Five reasons the senior crowd is the it crowd
One significant difference between Eastern and Western perspectives is how we treat the elderly. Although modern society is eroding some of our Chinese traditional values, in general, there is still more respect and honor for the elderly than our Western counterparts. Western society is highly youth-centric: valuing industriousness, productivity, and vitality, marginalizing the aging population who easily sense themselves fading into irrelevance. I hope this is an instance where the global church in the North can allow other cultures to speak prophetically into its faith community, because without a doubt, older people are anything but irrelevant.
Here are five reasons we need seniors in our churches:
1. Irreverence is the new reverent
We love Betty White, or the Countess Violet from Downton Abbey, not because of their gentle manner, but because of their snark: the privilege to say really offensive things and get away with it. As I’ve written elsewhere, irreverence says it like it is. Like children, we often get unfiltered truths tumbling out of older people’s mouths. Suppressing truth beneath a reverent surface breeds avoidance of real problems. We delight in the uncouth ramblings of the elderly because somebody’s gotta say it.
2. They have lived a lifetime of hard
Not to be Negative Nelly, but the honest truth is that life is hard. Nobody lives through decades of life and without having weathered some severe storms. The wisdom to be gained from experiencing and surviving pain is invaluable. It would benefit us all to listen and learn.
3. Perspective
When I was embroiled in the drama of my teen years, be it zits or boys or college applications, my mother was always able to assuage my fears by telling me it’s all going to work out and everything will be OK. She was right, of course, having survived her own teen drama years; she knew growing up a few years was going to smooth out the wrinkles of adolescence. The gift of perspective can do wonders for those of us trapped in the confinement of our anxieties. This is what our older brothers and sisters can offer us. They who have survived the years of life we have yet to live can give us a reprieve from our finite experiences. They who know the healing of time can offer us some rescue balm for our present battles. They can lend us their perspective to aid us in sorting out our priorities and what really matters in the long run.
4. Slowing Down
In my current season of life, between jobs and young children, my time often runs out before all the errands are done. My typical day consists of dashing from the doctor appointment to the grocery store back to pick up the dry cleaning.
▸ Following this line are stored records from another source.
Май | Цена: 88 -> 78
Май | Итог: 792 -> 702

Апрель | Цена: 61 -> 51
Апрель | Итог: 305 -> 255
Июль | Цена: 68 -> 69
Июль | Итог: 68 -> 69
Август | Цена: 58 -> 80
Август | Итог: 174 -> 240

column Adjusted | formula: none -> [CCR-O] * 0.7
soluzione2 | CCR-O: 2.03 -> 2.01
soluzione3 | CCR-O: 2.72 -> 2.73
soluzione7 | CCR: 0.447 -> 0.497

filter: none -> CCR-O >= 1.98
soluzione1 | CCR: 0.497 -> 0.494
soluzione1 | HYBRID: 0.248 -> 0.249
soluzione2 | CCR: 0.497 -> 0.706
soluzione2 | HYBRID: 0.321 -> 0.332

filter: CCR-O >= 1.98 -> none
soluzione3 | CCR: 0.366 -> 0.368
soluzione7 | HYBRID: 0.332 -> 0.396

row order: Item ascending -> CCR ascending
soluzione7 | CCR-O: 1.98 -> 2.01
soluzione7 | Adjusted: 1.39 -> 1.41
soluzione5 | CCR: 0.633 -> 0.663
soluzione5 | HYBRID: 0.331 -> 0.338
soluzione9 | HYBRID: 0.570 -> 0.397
I don’t realize I have worked myself up into a frenzy until I get stuck behind an older person in a wheelchair, proceeding in her slow pace while my own frustrations mount. However, waiting the extra three to five minutes to accommodate her needs did not bring the world to an end. The dry cleaning was still there. Our pace of life, aided by the insane speed of technology, has disturbed our souls into believing faster must be better. Those whose physical bodies have suffered blows or have simply become weary from years of activity, they require us to slow down, and in exchange we gain a healthier balance in life. And of course, our faith is one with rich traditions of contemplation and prayer, neither of which can happen without an intentional slowing down of our rhythm.
5. Vocation of Suffering and Death
Our modern, industrial society has removed us from death. We pick up our meat from refrigerators in grocery stores, sanitized from the realities of farming and butchering. Professional funeral services take care of the logistical details after death of our family members. We have essentially outsourced death which deprives us of the opportunity to normalize the natural life cycle and a chance to reflect on how better to live in light of our inevitable death.
Richard Mouw, in his reflections on "Retirement Home Christianity," references Peter Berger, who observes in The Noise of Solemn Assemblies,
it is certainly appropriate to show concern for the vocation of Christians in industrial society, as long as we are aware of the fact that there are some Christians whose one vocation remains to suffer and to face death in faith.
When we honor those among us who are suffering from pains of old age and approaching the end of life, we gain a glimpse into the core of biblical teachings on faithfulness in suffering and death. Let’s not elevate the vocation of industriousness over and above the vocation of suffering and death, because the latter seems to be a more central concern of our Scripture.
I’m not a big fan of segregating church services by age. I don’t want to miss out on rubbing shoulders with those who have traveled further down the road of life. I want to witness how they are faithful in their walk so that I might follow as my own years grow.